Yukarıda anılan Kanun hükümleri gereği ispat yükü üzerinde bulunan davalı sigortacı ispata yarar somut delil getirememektedir. Davalı sigortacının oluşun farklı olduğu ve teminat dışında kalan hallerden olduğunu soyut iddialarla değil, somut delillerle kanıtlaması gerekmektedir. Dosya kapsamına göre aracın kiralık araç olarak kullanıldığı ve aracın kiralandığı kişiler tarafından anahtarının kopyalanarak çalınmış olduğu hususu inandırıcı delil ile ispat edilememiştir.
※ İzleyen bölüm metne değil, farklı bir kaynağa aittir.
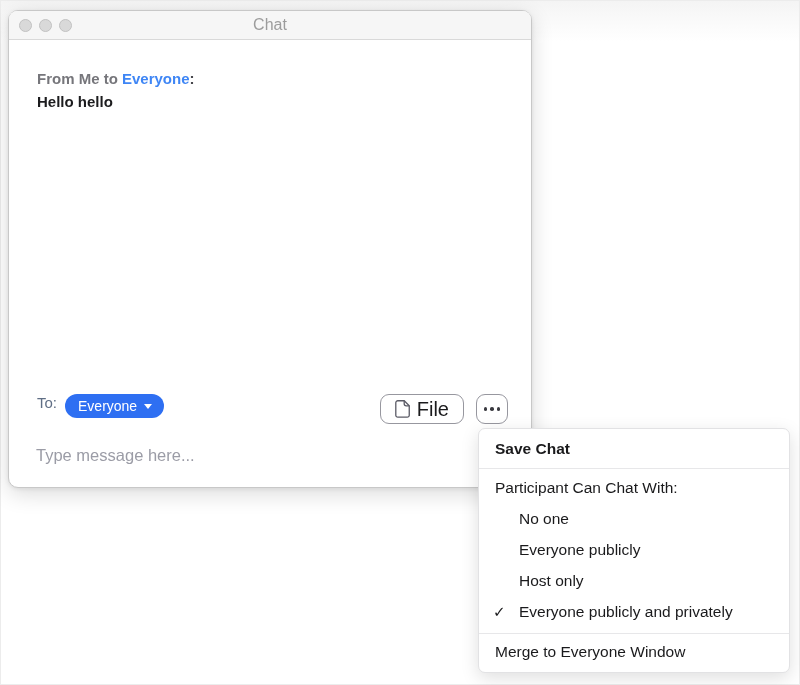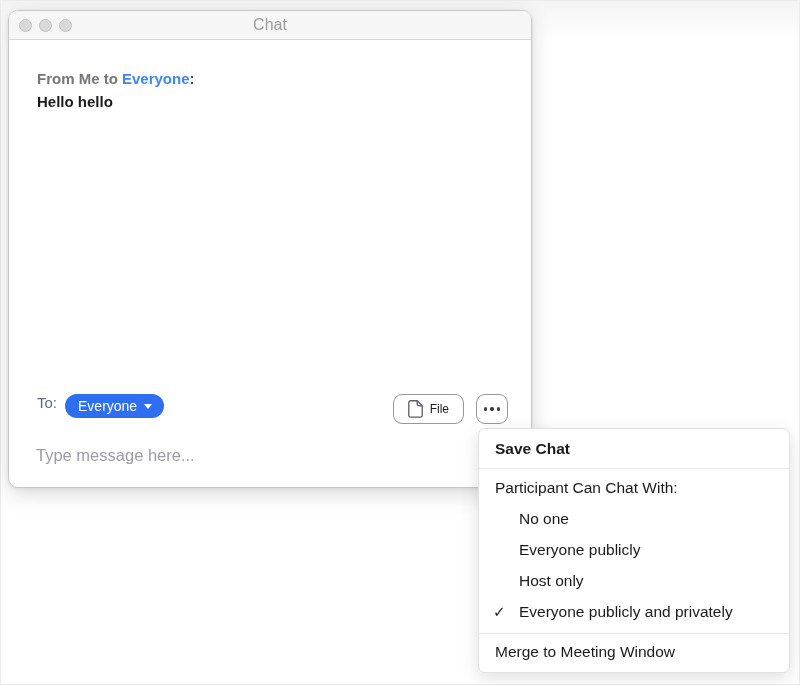"File" .file-btn, .more-btn { font-size: 12px -> 20px }
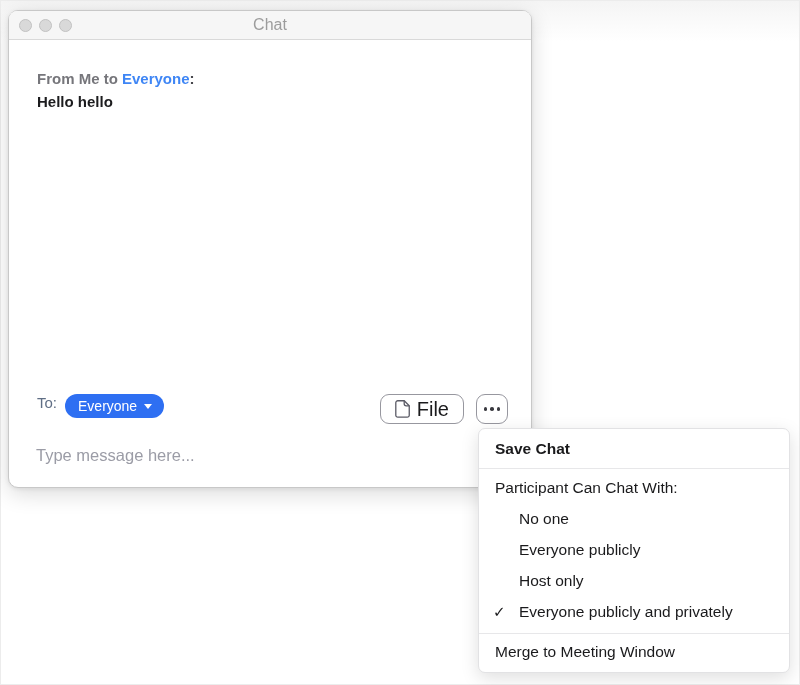"Merge to Meeting Window" div.menu-merge { text: Meeting -> Everyone }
Bu itibarla yargılamanın tahkim yargılaması oluşu da dikkate alındığında, sigorta tahkim komisyonunca yazılı gerekçeyle talebin kabulüne karar verilmesinde usul ve yasaya aykırılık bulunmamakta olup, davalı sigorta şirketi vekilinin istinaf talebinin HMK 353/1-b/1 maddesi gereğince esastan reddine karar verilmesi gerekmiştir.
HÜKÜM: Gerekçe uyarınca;
1-Usul ve esas yönünden hukuka uygun bulunan 18/08/2016 tarih ve 2016/İ.1606-2016/İHK-2099 sayılı Sigorta Tahkim Komisyonu İtiraz Hakem Heyeti kararına yönelik olarak davalı .. Sigorta A. Ş. vekili tarafından yapılan istinaf başvurusunun HMK. 353/1-b/1 maddesi gereğince ESASTAN REDDİNE,
2-İstinaf yasa yoluna başvuran davalı tarafından peşin olarak yatırılan 143,50-TL başvurma harcından, alınması gereken 79,70-TL başvurma harcının düşümü ile kalan 63,80-TL başvurma harcı ile, alınan 29,20-TL maktu istinaf karar ve ilam harcı ile 794,39-TL nispi istinaf karar harcının talebi halinde kendisine İADESİNE,
3-İncelemenin duruşmasız olarak yapılması nedeniyle avukatlık ücreti takdirine yer olmadığına,
4-Davalı tarafından istinaf aşamasında yapılan giderlerin takdiren kendi üzerinde bırakılmasına,
Dosya üzerinde yapılan inceleme sonucunda 24/11/2016 tarihli ve 6763 sayılı Kanunun 42 nci maddesi ile değişik HMK.m.362/1-a hükmü gereğince kesin olmak üzere, oy birliğiyle karar verildi.17/05/2018.